◆ Instructions to follow: In the material below, some lines carry "XmlBeanDefinitionReader". Copy each such line.

◆ Source data:
-------

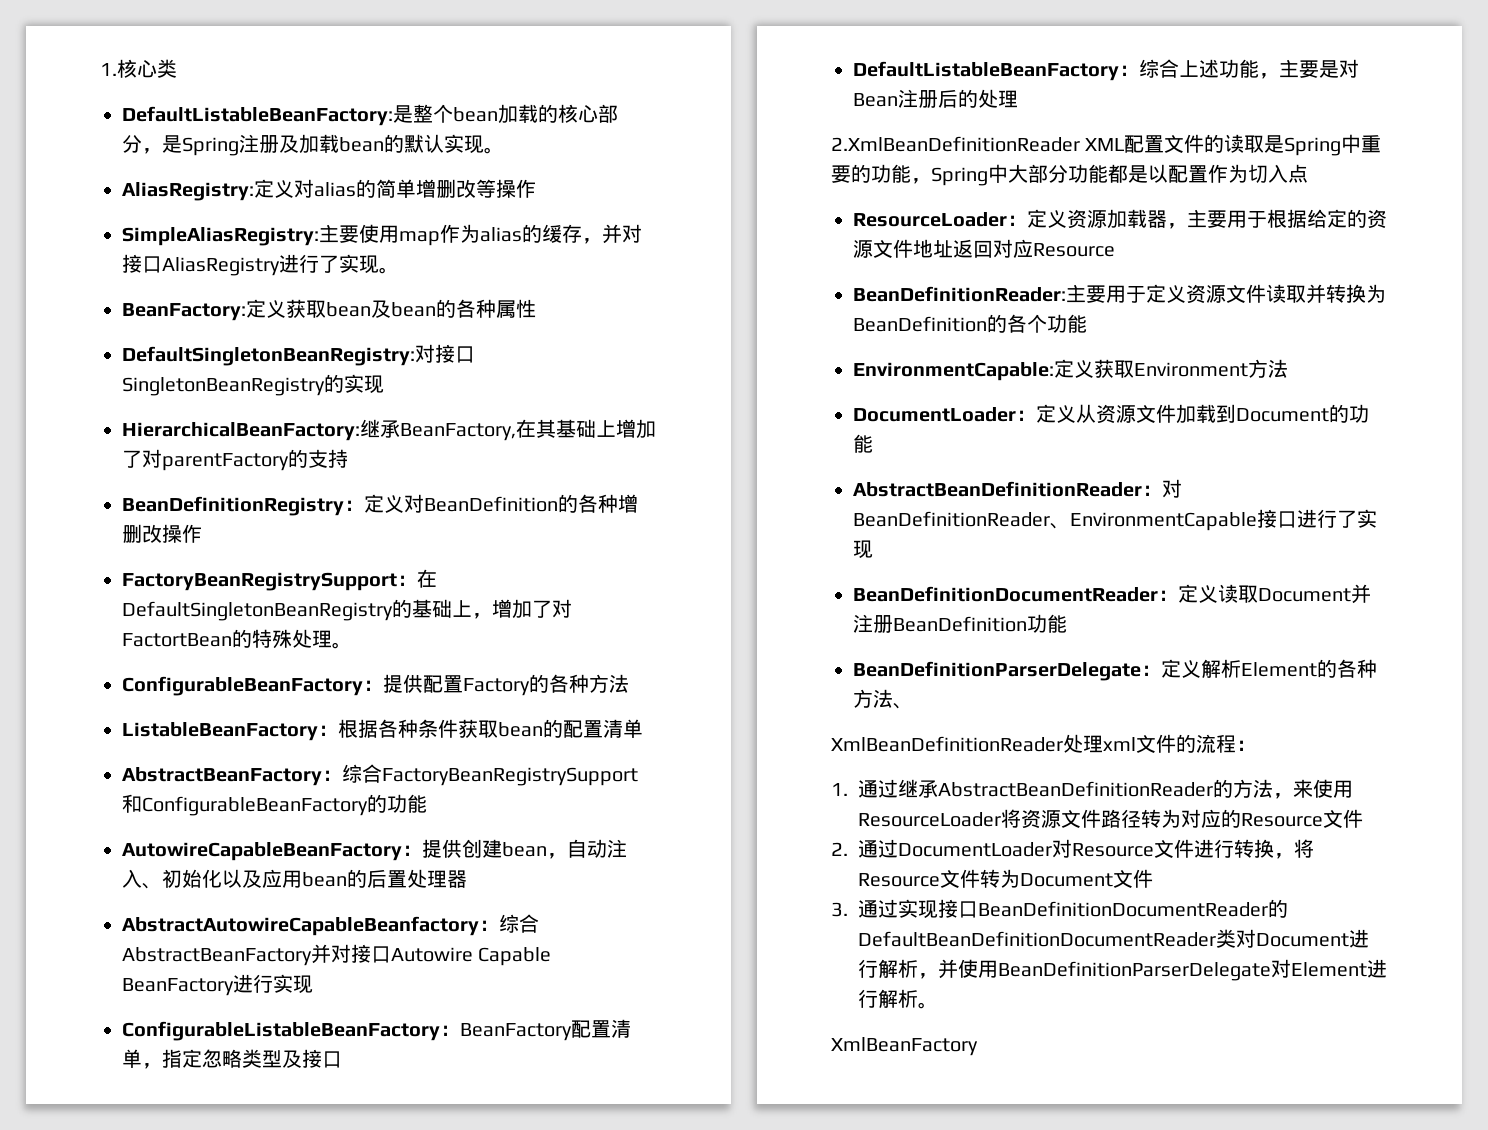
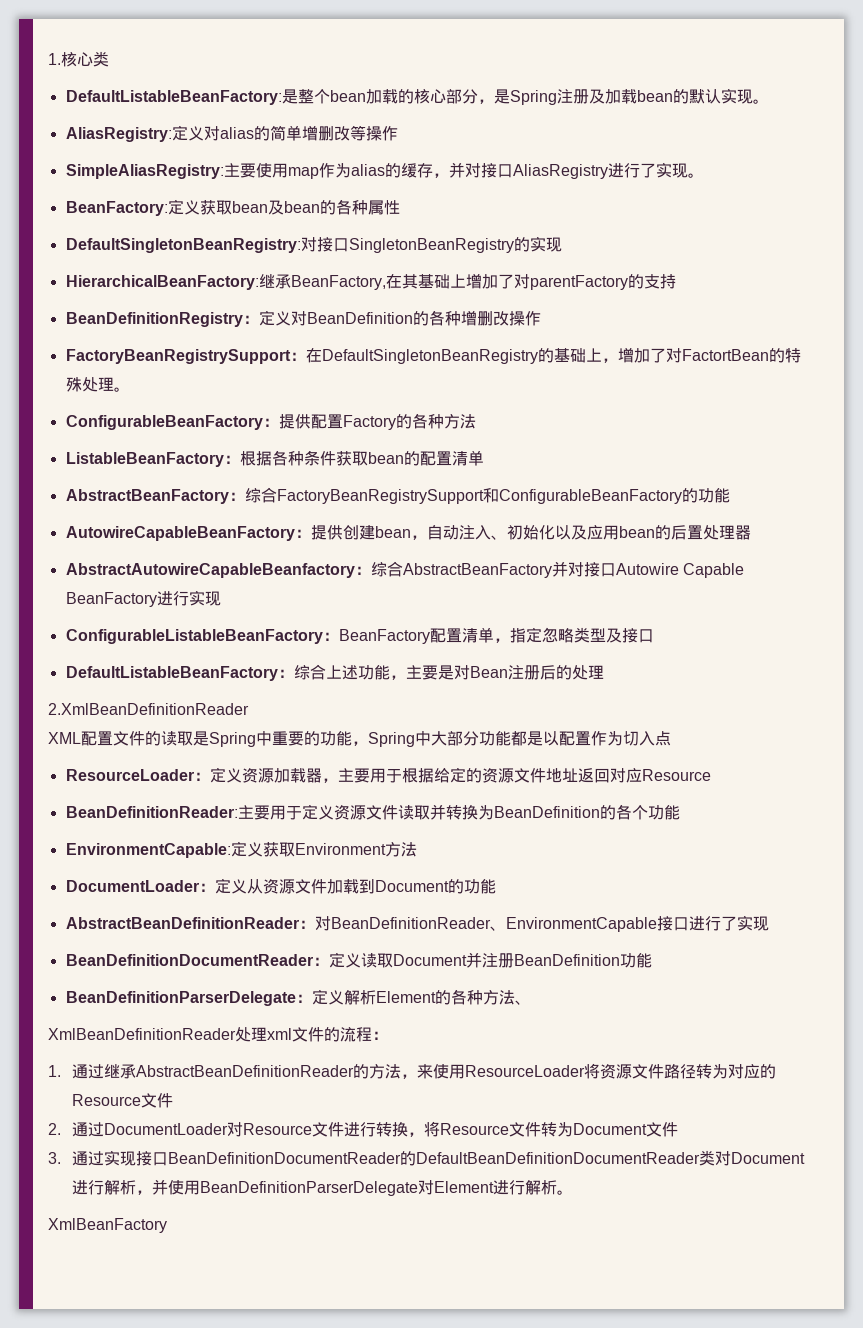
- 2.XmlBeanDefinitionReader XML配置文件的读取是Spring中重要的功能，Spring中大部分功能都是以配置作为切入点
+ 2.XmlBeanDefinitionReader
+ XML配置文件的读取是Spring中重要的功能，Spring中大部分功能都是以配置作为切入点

-------

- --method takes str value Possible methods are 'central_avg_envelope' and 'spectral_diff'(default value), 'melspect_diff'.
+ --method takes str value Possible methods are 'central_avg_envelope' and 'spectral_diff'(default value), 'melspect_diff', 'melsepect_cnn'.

-------

◆ Your response:
- 2.XmlBeanDefinitionReader XML配置文件的读取是Spring中重要的功能，Spring中大部分功能都是以配置作为切入点
+ 2.XmlBeanDefinitionReader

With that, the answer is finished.